If the connection drops (server restart, network change), the client automatically reconnects with exponential backoff.


Firewall & Network

macOS Firewall

macOS may block incoming connections by default. If devices on your network can't connect:

  1. System Settings > Network > Firewall
  2. Either disable the firewall temporarily, or add Python to the allowed apps

Localhost Only

To restrict access to the local machine only:

WEB_UI_HOST=127.0.0.1

Remote Access (Outside LAN)

The Web UI is designed for local network access. For access from outside your network, use a tunnel:

# Using ngrok
ngrok http 8765

# Using Cloudflare Tunnel
cloudflared tunnel --url http://localhost:8765

# Using Tailscale (recommended — encrypted, no port forwarding)
# Install Tailscale on both devices, then access via Tailscale IP

Security

  • Token authentication — every WebSocket connection must authenticate with the correct token before sending messages
  • No data leaves your network — the server runs locally, chat data stays on your machine
  • No HTTPS by default — traffic is unencrypted on the LAN. Use a reverse proxy or tunnel for encryption
  • File uploads require the auth token in the Authorization header
  • Media cleanup — uploaded and generated files are automatically deleted after 24 hours

Environment Variables

Variable Default Description
WEB_UI_ENABLED false Enable the web gateway
WEB_UI_PORT 8765 HTTP server port
WEB_UI_HOST 0.0.0.0 Bind address (0.0.0.0 = LAN, 127.0.0.1 = localhost)
WEB_UI_TOKEN (auto) Access token. Auto-generated if empty.

Troubleshooting

"Server not found" on phone

  • Verify both devices are on the same WiFi network
  • Check if macOS firewall is blocking (see Firewall section above)
  • Try the IP address shown in console output, not localhost
  • If using VPN, the console shows all available IPs — try each one

Port already in use

Change the port in .env:

WEB_UI_PORT=9000

Voice recording not working

  • Browser must support MediaRecorder API (Chrome, Firefox, Safari 14.5+)
  • HTTPS is required for microphone access on non-localhost origins
  • On localhost (127.0.0.1), HTTP works fine for microphone

Microphone not working on mobile

Mobile browsers require HTTPS for microphone access (navigator.mediaDevices API). When accessing the Web UI over HTTP on a LAN IP (e.g. http://192.168.1.x:8765), the mic button will appear dimmed.

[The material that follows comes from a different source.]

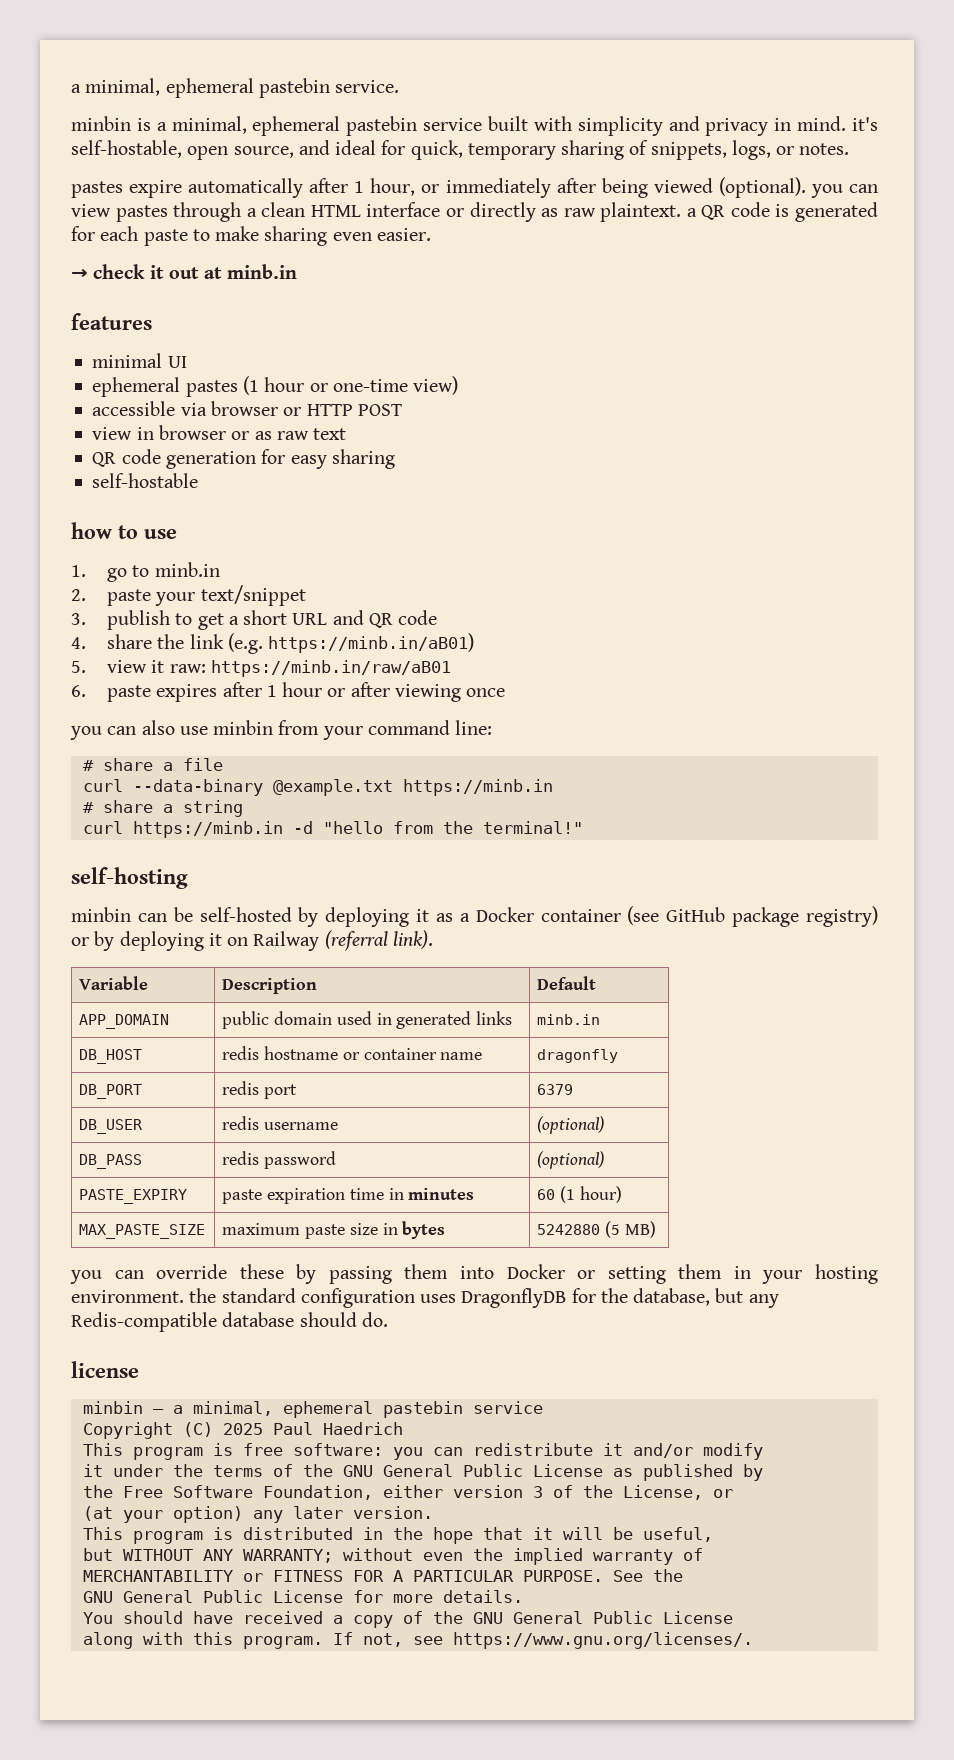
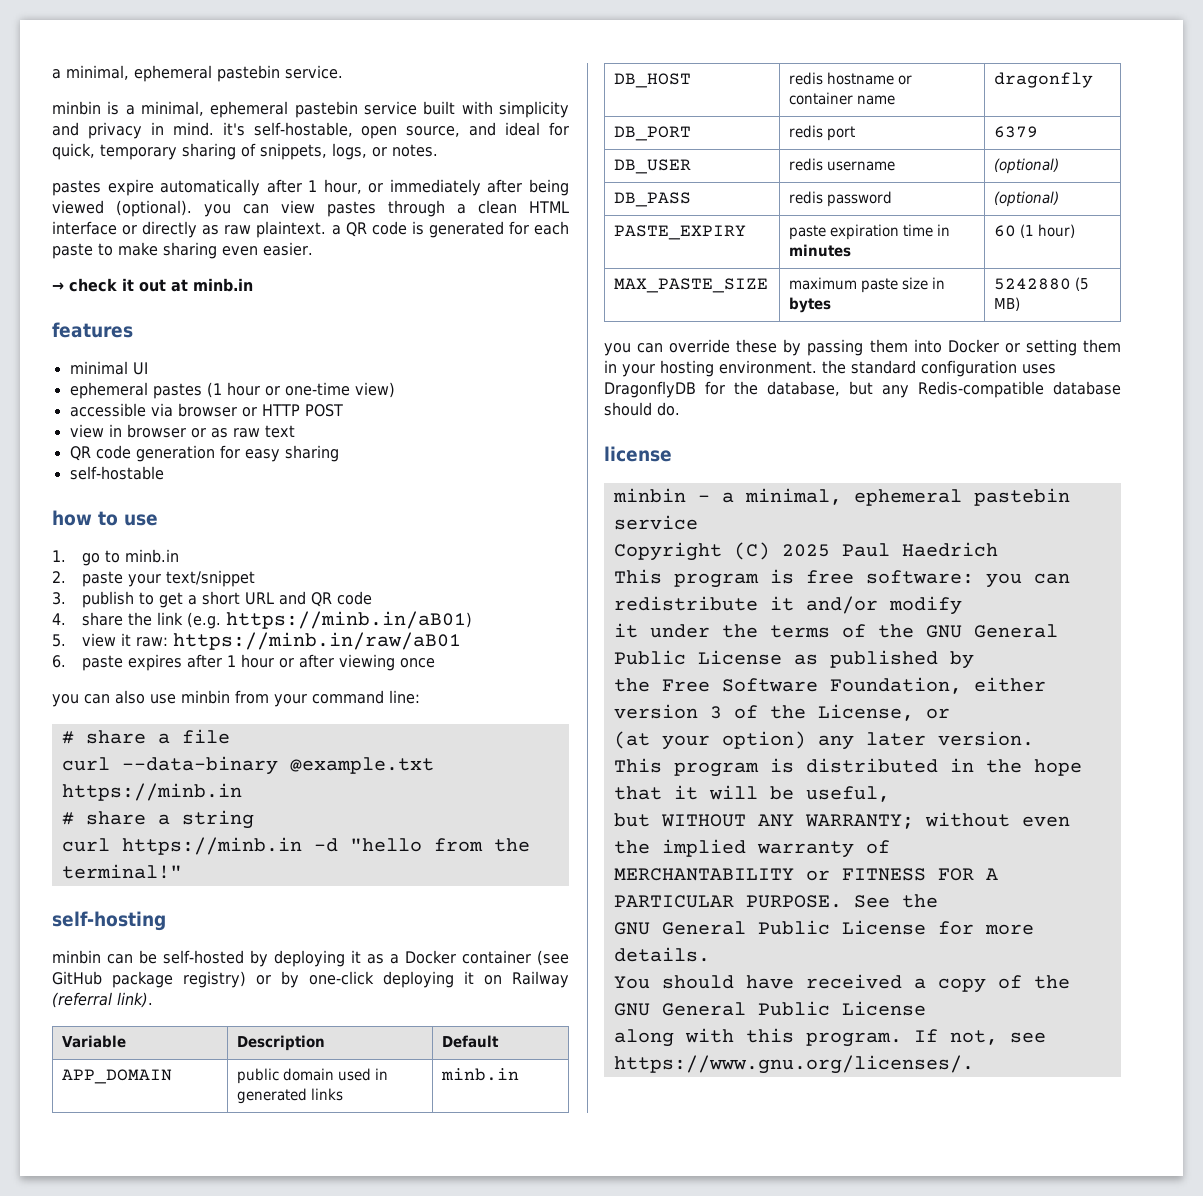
- minbin can be self-hosted by deploying it as a Docker container (see GitHub package registry) or by deploying it on Railway (referral link).
+ minbin can be self-hosted by deploying it as a Docker container (see GitHub package registry) or by one-click deploying it on Railway (referral link).

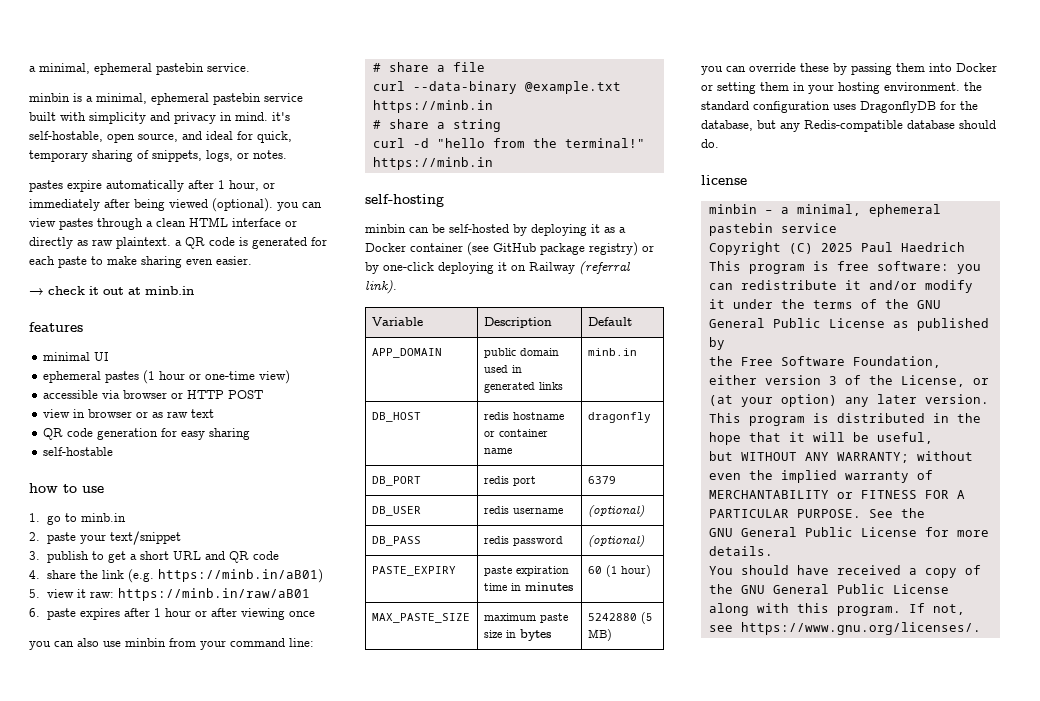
- curl https://minb.in -d "hello from the terminal!"
+ curl -d "hello from the terminal!" https://minb.in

Android Chrome — flag the LAN IP as secure:

  1. Open chrome://flags/#unsafely-treat-insecure-origin-as-secure
  2. Add your Web UI URL (e.g. http://192.168.1.106:8765)
  3. Set to Enabled and relaunch Chrome

iOS Safari / Chrome — no flag bypass available. Use one of these instead:

  1. Self-signed HTTPS with mkcert (recommended):

    brew install mkcert && mkcert -install
    mkcert 192.168.1.106
    npx local-ssl-proxy --source 8443 --target 8765 \
      --cert 192.168.1.106.pem --key 192.168.1.106-key.pem
    

    Then access https://192.168.1.106:8443. Trust the mkcert root CA on iOS: Settings > General > About > Certificate Trust Settings.

  2. SSH tunnel from mobile (if you have Termius or similar):

    ssh -L 8765:127.0.0.1:8765 user@your-mac-ip
    

    Then access http://localhost:8765 — localhost is exempt from the HTTPS requirement.

:::tip Text chat works on mobile over HTTP without any workaround — only the microphone feature requires HTTPS. :::

CDN resources not loading

The UI loads marked.js and highlight.js from CDN. If you're offline or behind a restrictive proxy, markdown rendering and code highlighting won't work but basic chat still functions.